# [Solved] Touchpad on Asus N76V

## wpkzz

Hello fellow gentooers.

I am having some problems configuring my touchpad on the laptop Asus N76V. It works well as a mouse, but the system insists that it is a mouse,

so I cannot disable it with the synaptics tools. It is quite anoying as I keep touching it and the only way that I figured to disable it (in a static way)

is to make a kernel without mouse PS/2 support.

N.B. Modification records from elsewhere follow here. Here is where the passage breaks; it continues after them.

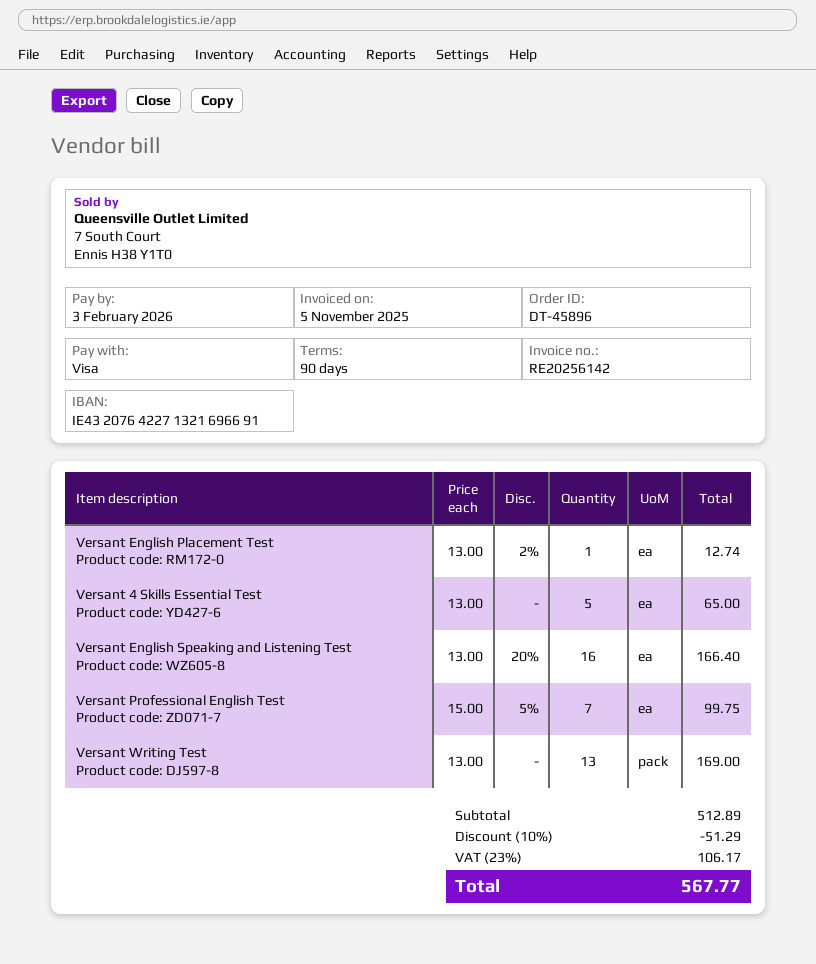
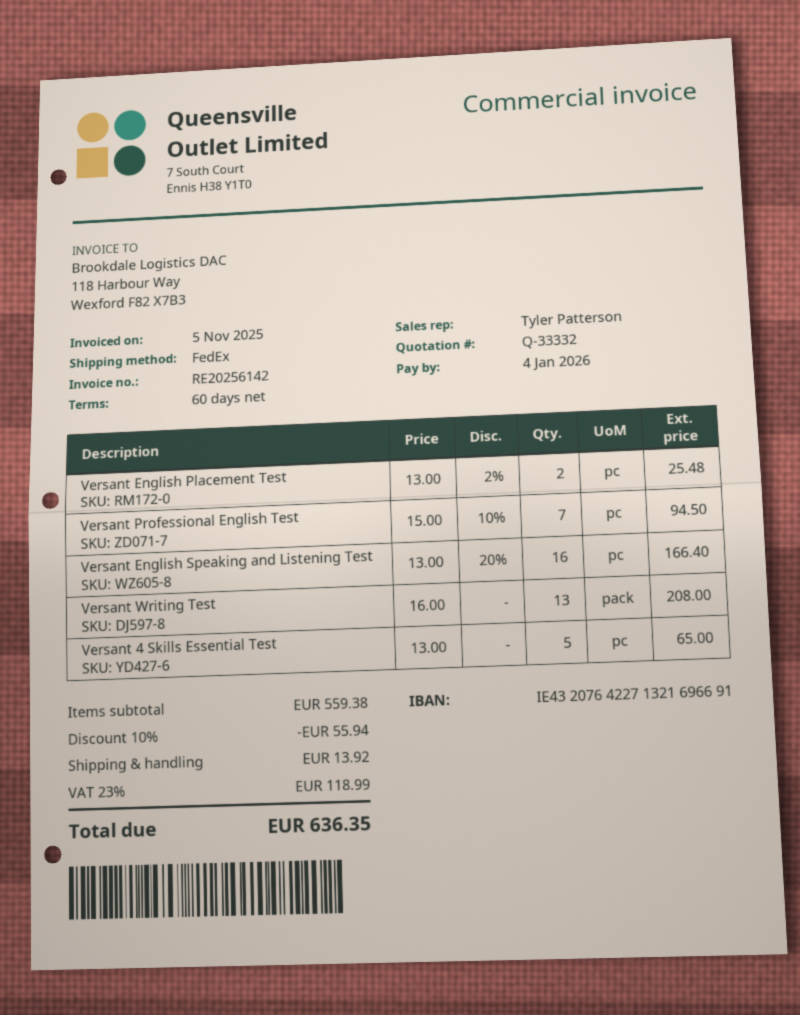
payment terms: 90 days -> 60 days
due date: 2026-02-03 -> 2026-01-04
Versant English Placement Test: 1 x 13.00 - 2% = 12.74 -> 2 x 13.00 - 2% = 25.48
Versant Professional English Test: 7 x 15.00 - 5% = 99.75 -> 7 x 15.00 - 10% = 94.50
Versant Writing Test: 13 x 13.00 = 169.00 -> 13 x 16.00 = 208.00
subtotal: 512.89 -> 559.38
discount: 10% = 51.29 -> 10% = 55.94
shipping: none -> 13.92
tax: 23% = 106.17 -> 23% = 118.99
total: 567.77 -> 636.35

My settings are as follows (kernel, xorg, flags):

```

monstruona portage # uname -r  

3.7.10-gentoo

x11-base/xorg-server 1.13.1

INPUT_DEVICES="evdev keyboard mouse synaptics"

```

The kernel settings in question are:

```

CONFIG_MOUSE_PS2_SYNAPTICS=y

# CONFIG_MOUSE_SYNAPTICS_I2C is not set

# CONFIG_MOUSE_SYNAPTICS_USB is not set

CONFIG_MOUSE_PS2=y

CONFIG_MOUSE_PS2_ALPS=y

CONFIG_MOUSE_PS2_LOGIPS2PP=y

CONFIG_MOUSCONFIG_MOUSE_PS2_LIFEBOOK=y

CONFIG_MOUSE_PS2_TRACKPOINT=y

# CONFIG_MOUSE_PS2_ELANTECH is not set

# CONFIG_MOUSE_PS2_SENTELIC is not set

# CONFIG_MOUSE_PS2_TOUCHKIT is not set

# CONFIG_SERIO_PCIPS2 is not set

CONFIG_SERIO_LIBPS2=y

# CONFIG_SERIO_ALTERA_PS2 is not set

# CONFIG_SERIO_PS2MULT is not set

```

/proc/bus/input believes it to be a mouse:

```

I: Bus=0011 Vendor=0002 Product=0001 Version=0000

N: Name="PS/2 Generic Mouse"

P: Phys=isa0060/serio4/input0

S: Sysfs=/devices/platform/i8042/serio4/input/input6

U: Uniq=

H: Handlers=mouse0 event6 

B: PROP=0

B: EV=7

B: KEY=70000 0 0 0 0

B: REL=3

```

And the synaptics tools says that it is NOT a touchpad

```

monstruona input # syndaemon  

Unable to find a synaptics device.

```

xev detects perfectly fine the hotkey for dissabling the touchpad, on the other hand. And in a former install of sabayon gnome could shut down the touchpad... but not reactivate it.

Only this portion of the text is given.